Aged 14, Ray Crawford - then involved with the youth set-up at Fratton Park, was keen on offering the youngster a two-year deal. In addition, ex-Pompey player Tony Barton was keen to take him to Aston Villa as an apprentice, with Southampton also showing interest. And after some advice from Pompey legend Jack Froggatt, Wheatcroft chose the red and white part of south Hampshire.
‘Jack said I was better off going to Southampton, their academy has always been second to none,’ he said. ‘And that’s coming from a Pompey boy! Some of my friends didn’t like me going there, but what could I do?’
Wheatcroft arrived at The Dell as a 14-year-old in 1974, and two years later signed a two-year apprenticeship deal - and after agreeing to the latter he was given four tickets for Saints’ FA Cup final against Manchester United.

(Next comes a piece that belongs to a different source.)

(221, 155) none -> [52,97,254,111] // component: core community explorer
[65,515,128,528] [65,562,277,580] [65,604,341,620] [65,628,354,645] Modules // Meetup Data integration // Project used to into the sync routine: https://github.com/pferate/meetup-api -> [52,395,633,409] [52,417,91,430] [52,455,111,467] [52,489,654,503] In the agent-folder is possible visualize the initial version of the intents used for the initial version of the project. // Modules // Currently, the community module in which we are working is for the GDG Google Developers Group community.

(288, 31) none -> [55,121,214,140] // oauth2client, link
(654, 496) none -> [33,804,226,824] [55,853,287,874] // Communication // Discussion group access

Wheatcroft never made a senior appearance during his time at the club, but helped the A team win the Hampshire League and the 1976 Hampshire Senior Cup.

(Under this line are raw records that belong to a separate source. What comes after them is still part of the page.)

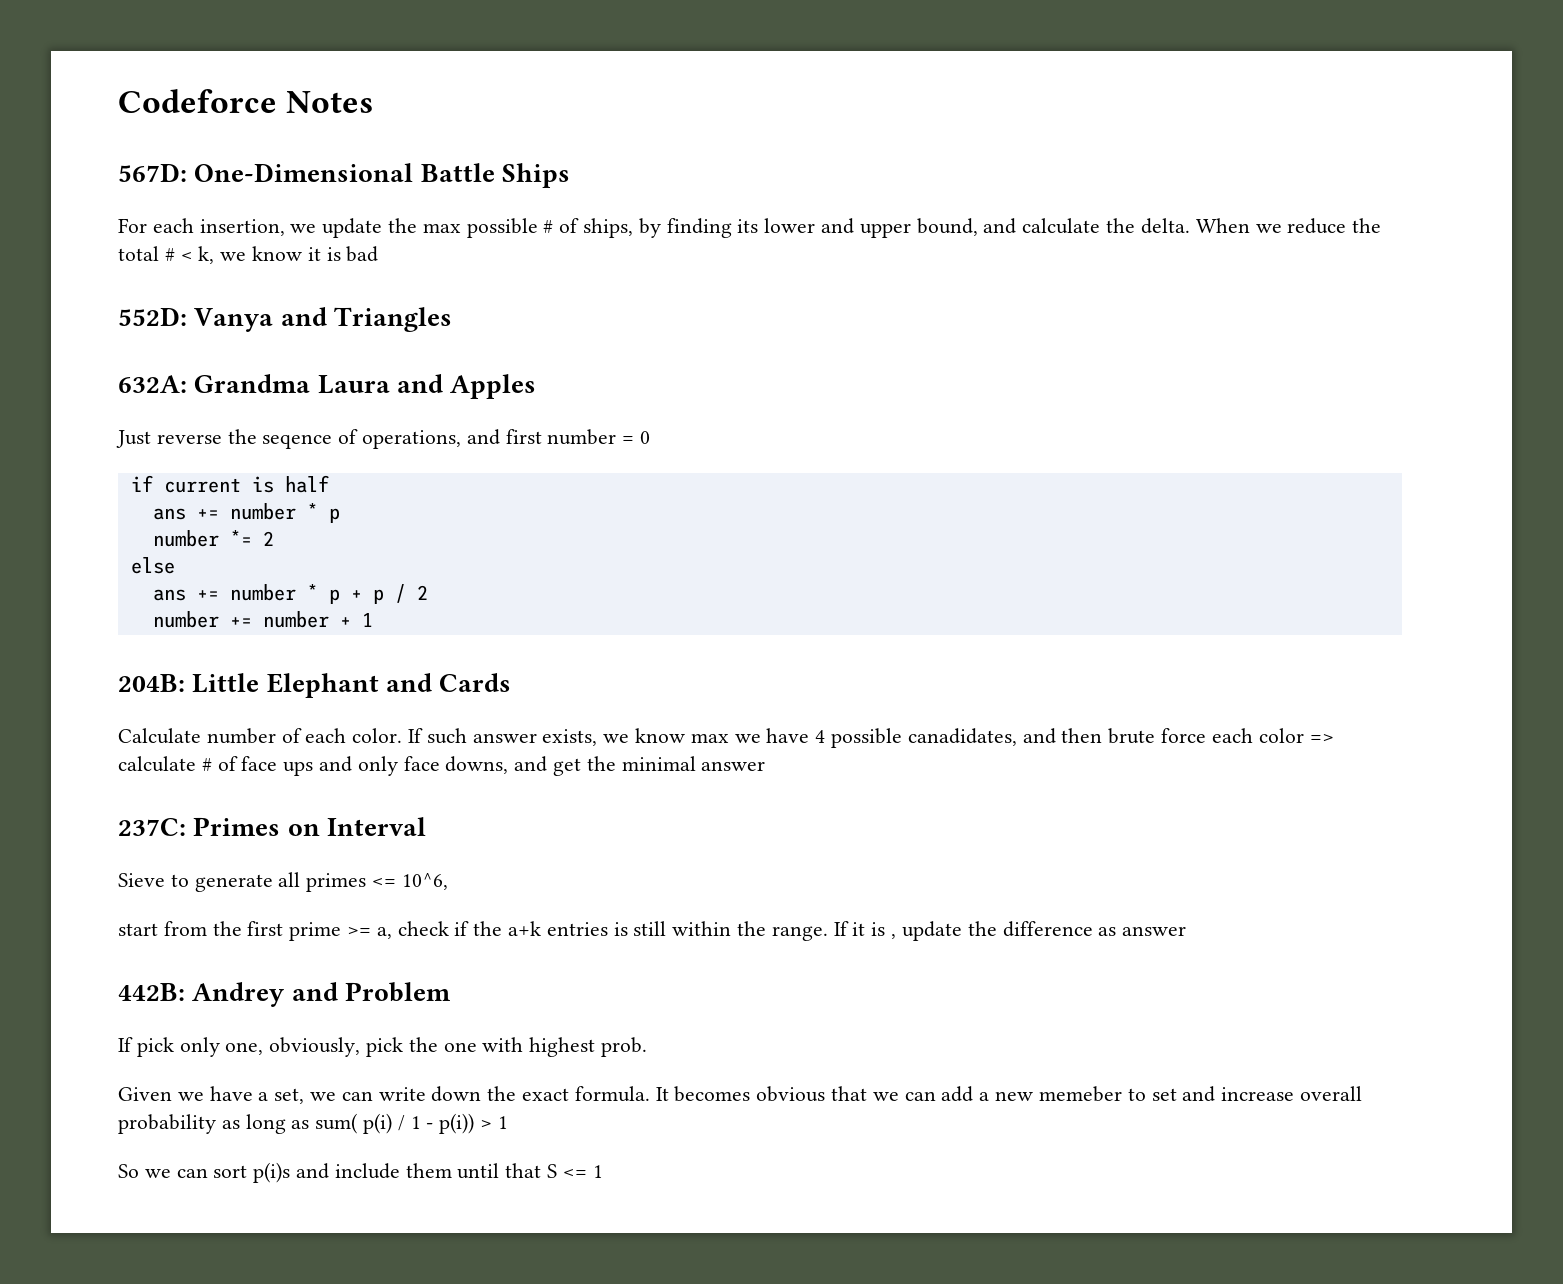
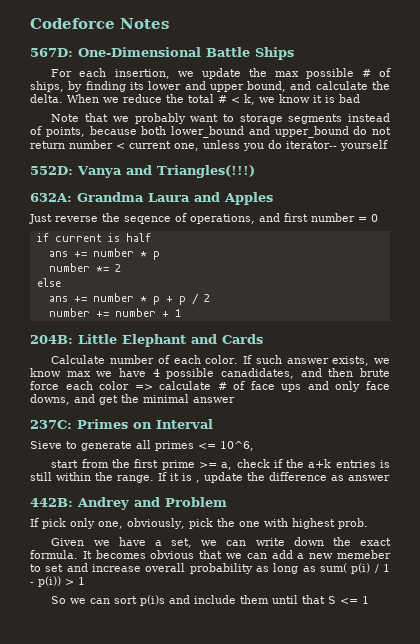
(379, 254) none -> [51,113,390,124] [30,126,391,138] [30,140,388,151] // Note that we probably want to storage segments instead of points, because both lower_bound and upper_bound do not return number < current one, unless you do iterator-- yourself
[333,307,452,332] Triangles -> [156,165,255,178] Triangles(!!!)

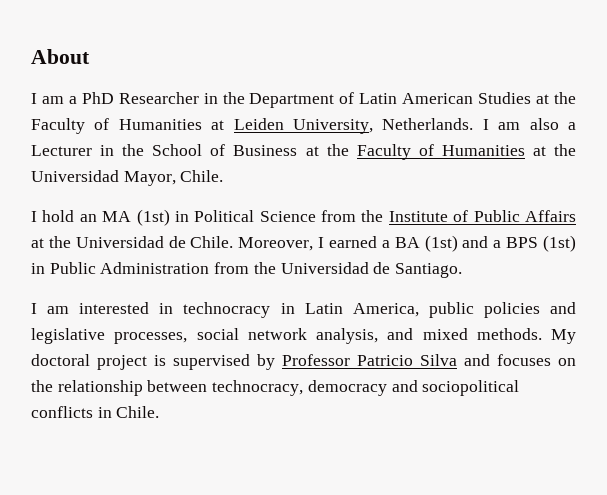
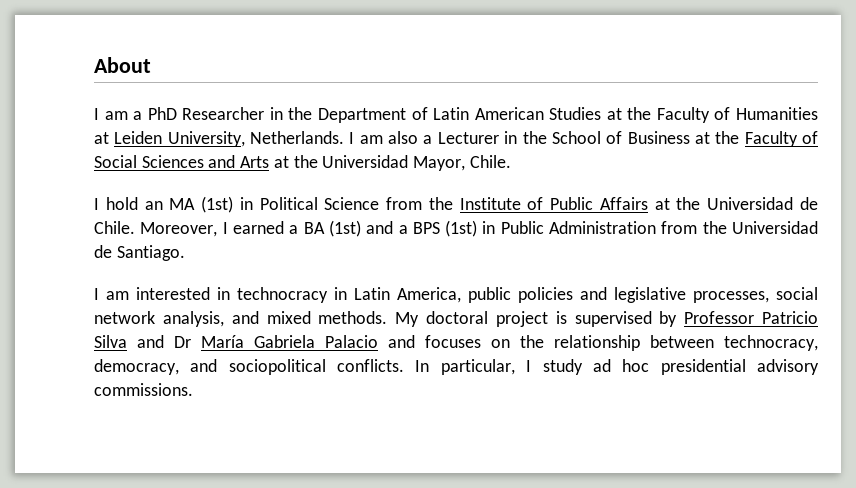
[441,145,525,156] Humanities -> [94,155,270,168] Social Sciences and Arts
(490, 360) none -> [174,335,415,348] Dr María Gabriela Palacio and
[307,380,387,396] democracy -> [94,359,179,375] democracy,
[31,406,160,418] conflicts in Chile. -> [337,359,820,375] [94,383,193,396] conflicts. In particular, I study ad hoc presidential advisory commissions.

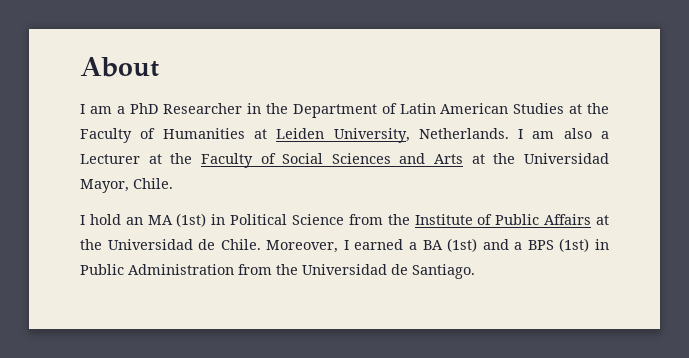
[504,131,690,144] in the School of Business -> (140, 159) none
[94,287,818,303] [94,311,819,327] [94,335,818,351] [94,359,820,375] [94,383,193,396] // I am interested in technocracy in Latin America, public policies and legislative processes, social network analysis, and mixed methods. My doctoral project is supervised by Professor Patricio Silva and Dr María Gabriela Palacio and focuses on the relationship between technocracy, democracy, and sociopolitical conflicts. In particular, I study ad hoc presidential advisory commissions. -> (475, 271) none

‘When I was 18/19 I never really put on a lot of weight,’ he recalled. ‘And at that time to get in the first team you needed a bit of bustle. I did the weights, I was eating what they told me to, but I just never put the weight on.’
Wheatcroft also feels he played too many games during his teenage years.
‘I was playing so many games a week, it was no good for you. I was playing for the school, the cadets, the under-18s, the under-16s - I felt worn out by the time I got to 16.
‘I fell out of love with the sport, I was sick of it - I didn’t do myself justice at Southampton,’ he remembered. ‘When I look back at my life, that’s where I went wrong. I lost my way a bit there - I just wanted to be playing for my home-town club.
‘Kids are much better looked after now, they’re kept in cotton wool. I couldn’t put the weight on because I was running it off in all the games I was playing.’
In his mid-20s Wheatcroft returned to south coast grassroots football as player-manager at Sussex Leaguers Selsey. Using his Pompey contacts to bring in ex-Blues Neil Hider and Gary Ashton, he guided the club - bottom of their division when he arrived - to safety in his first season before winning the Division 2 title and the League Cup in his second.
Managerial spells with Portfield, Arundel, Bosham and Midhurst & Easebourne followed before Wheatcroft spent a few months coaching in Seattle after being invited by Jimmy Ball, son of his former Saints colleague Alan.
Returning to England, he spent almost a season managing Hythe & Dibden in Division 1 of the Wessex League, in 2015/16, before his globe trotting continued when he accepted an offer to become director of football at Chinese club Shanghai City Youth FC in October 2017.
Now back in Hampshire, Wheatcroft is looking forward to his first taste of working in the Hampshire League.
‘I’m aiming to take Infinity into the Wessex League where they belong,’ he stated. ‘It’s going to be tough because they’re the team everyone will want to beat next season.
‘I’ve got friends who have told me about clubs like Paulsgrove and Fleetlands, I know what to expect. It’s been strange so far, because of the virus I haven’t actually met anyone yet - the two interviews I had were on Zoom and I’ve had a few Zoom chats with the players, but it’s not the same as meeting them.
‘We might lose two or three players because the former manager (Thompson) has gone to Baffins, but I’ve got three players I want to bring in who will hopefully strengthen us.’